I have small company and we have custom software that is written in Java.

I am planning to buy a tablet. Originally I intended to get an Android tablet, but I am really impressed by the resolution of the new iPad screen.

The 1M dollar question is: Is there any way to make Java programs run on the iPad? Can I compile them or get an unofficial Java Virtual Machine that will run them on Apple's tablet?

  • 1
    If resolution is all that's drawing you to the iPad, check out the Google Nexus 10, higher resolution and runs Android.
    – Sparr
    Commented Apr 29, 2013 at 18:03

5 Answers 5


You won't be able to take your existing Java binaries and run them on the iPad, since there is no Java Virtual Machine (JVM) on the iPad, nor can you install one. Apple doesn't permit third-party language runtimes or plugins to be installed on iOS.
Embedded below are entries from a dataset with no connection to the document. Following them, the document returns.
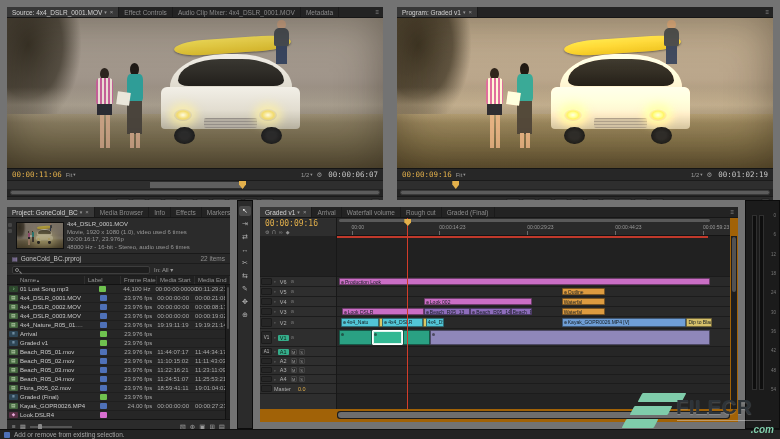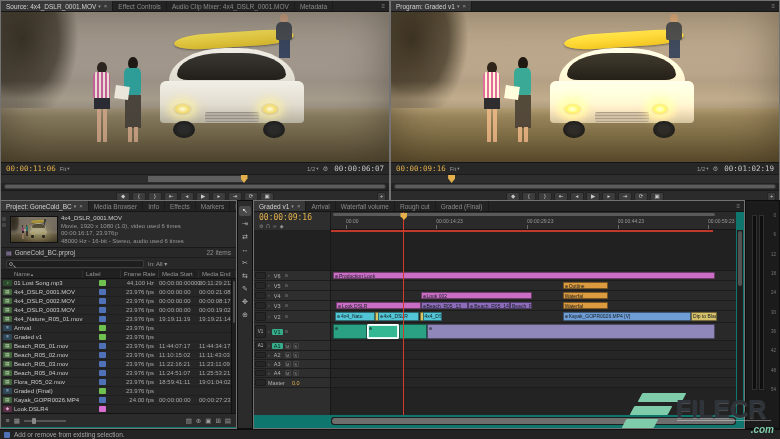"00:00:11:06" .panel { background: #0f766e -> #a16207; border: 1px solid #737373 -> 7px solid #737373 }
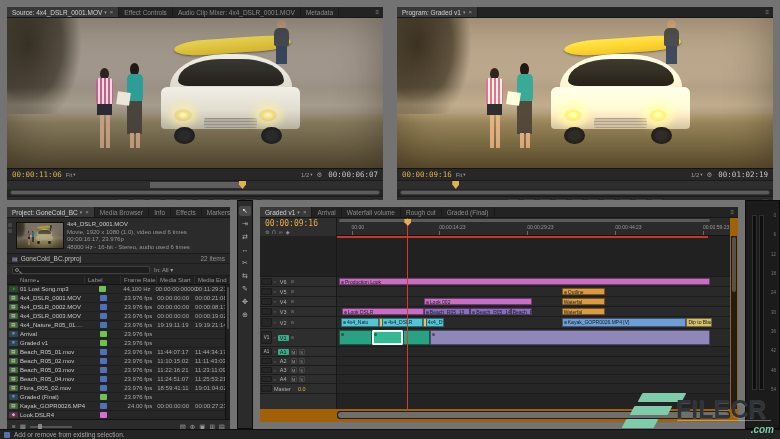"FILECR" .wm-text { font-size: 25px -> 21px }
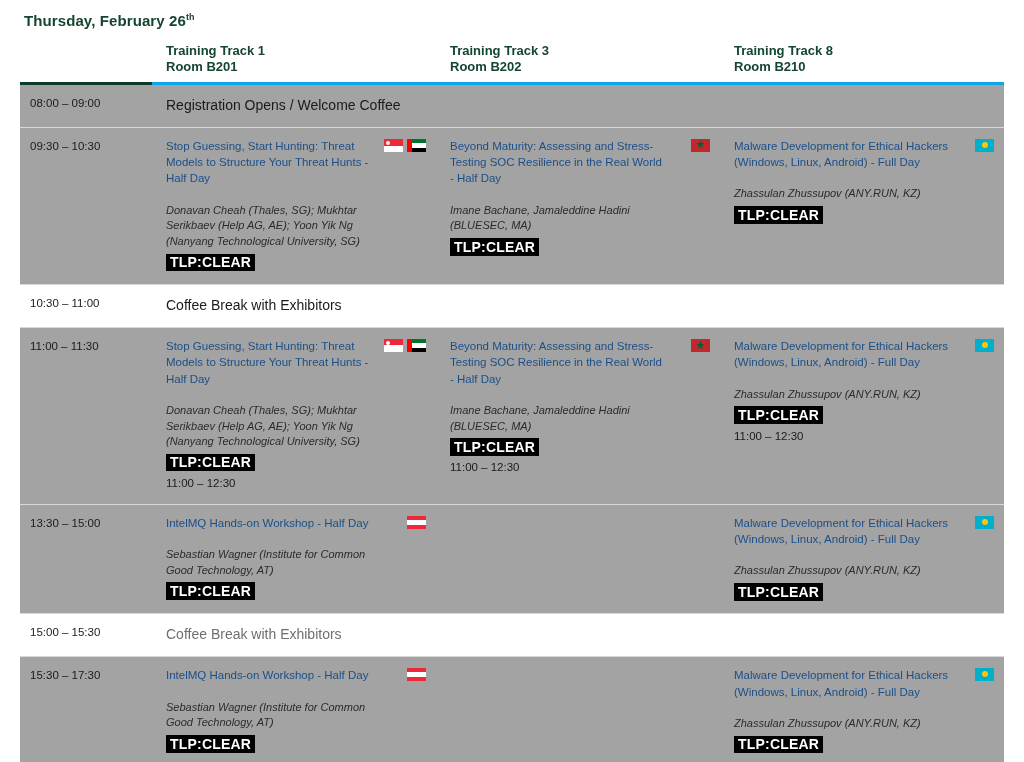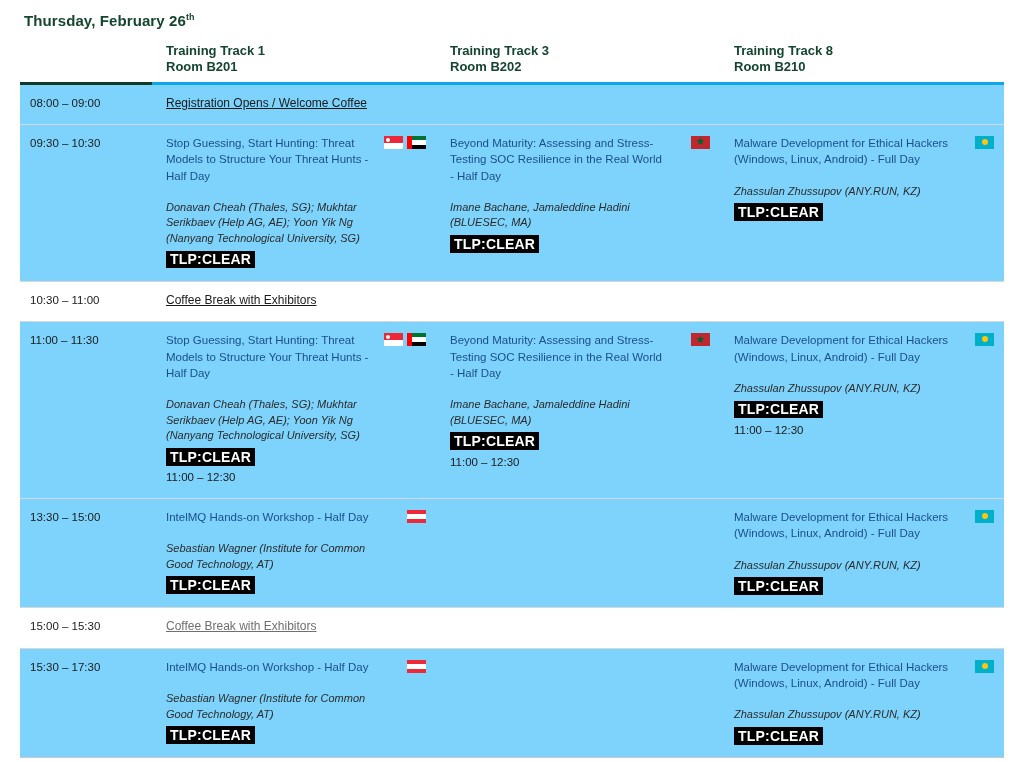"08:00 – 09:00" tr.band td { background: #7dd3fc -> #a3a3a3 }
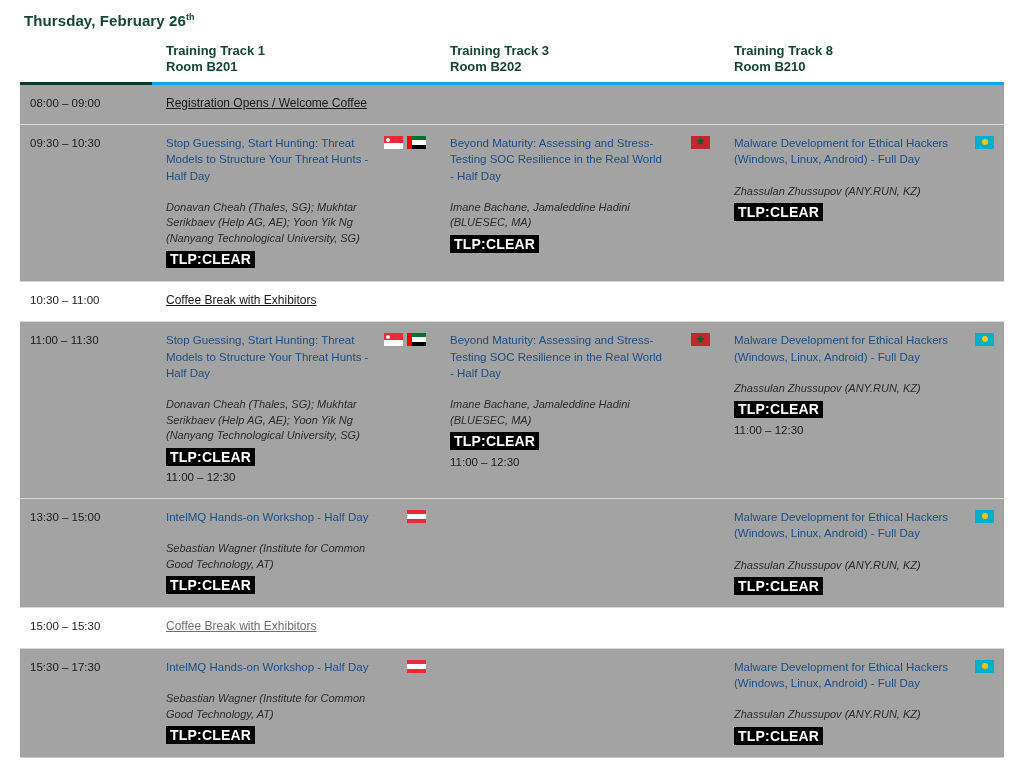"Registration Opens / Welcome Coffee" .break-text { font-size: 12px -> 14px; text-decoration: underline -> none }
Jailbreaking your device may provide you with more freedom in that regard, but I'll assume you're not interested in that. (If you are, see questions here tagged .)

The only remaining potential solution not involving jailbreak is to adapt and compile your software into a native iOS application. This will take some work.

Since you mentioned your software is custom software, you should have the source code. With original source code and some not-so-trivial effort & expertise, it is possible to port your custom software to a native iOS application. A natively-compiled, self-contained iOS application doesn't require a runtime to be present on the device.

There are a couple of ways to go about doing this:

  • The orthodox way to develop iOS applications is to use Apple's own Xcode & Objective-C. Your Java code can be translated, by a competent developer, into an Objective-C implementation for iOS. This is a considerable amount of work, yet is likely to yield the best end product.

  • There also exists third-party development tools to enable apps to be created with other languages/frameworks, such as Java, C#, ActionScript, JavaScript – to name a few. One such framework for Java in particular is Particle Code. I have no experience with this – I suggest more research if you want to follow this path.

While the second approach allows more code re-use, there is still likely a considerable amount of development involved to adapt the application to a mobile form-factor.

For follow-up questions about developing for iOS, please refer to Stack Overflow.

  • 1
    I guess Particle Code might be what I am looking for, thank you very much for the answers, I will investigate further. :) Commented Apr 7, 2012 at 16:48
  • See also the new Google tool - <code.google.com/p/java2objc/wiki/UsageGuide> but you still need to write Obj C to do the UI
    – mmmmmm
    Commented Sep 24, 2012 at 12:44

You can't run Java on iPad right now. You can however connect to remote host that can run java apps through VNC/RDC type apps like these.


LiveCirrus works for that! It uses a cloud platform to deliver the desktop software onto mobile devices. There's a demo in the app store.


Run a VNC app on your iPad (such as Connect My Mac, but there are many). Set it up by turning on screen sharing (and port forwarding on your router if required). On a local network it should be very fast, less so over the internet, but you will still be able to use your Java app on your iPad as it runs on your Mac. You simply share and control the Macs screen and keyboard.


Use webswing on a Linux box then turn your browser on your iPad to the IP address. Works great. Will act like two computers instead of taking controls of one.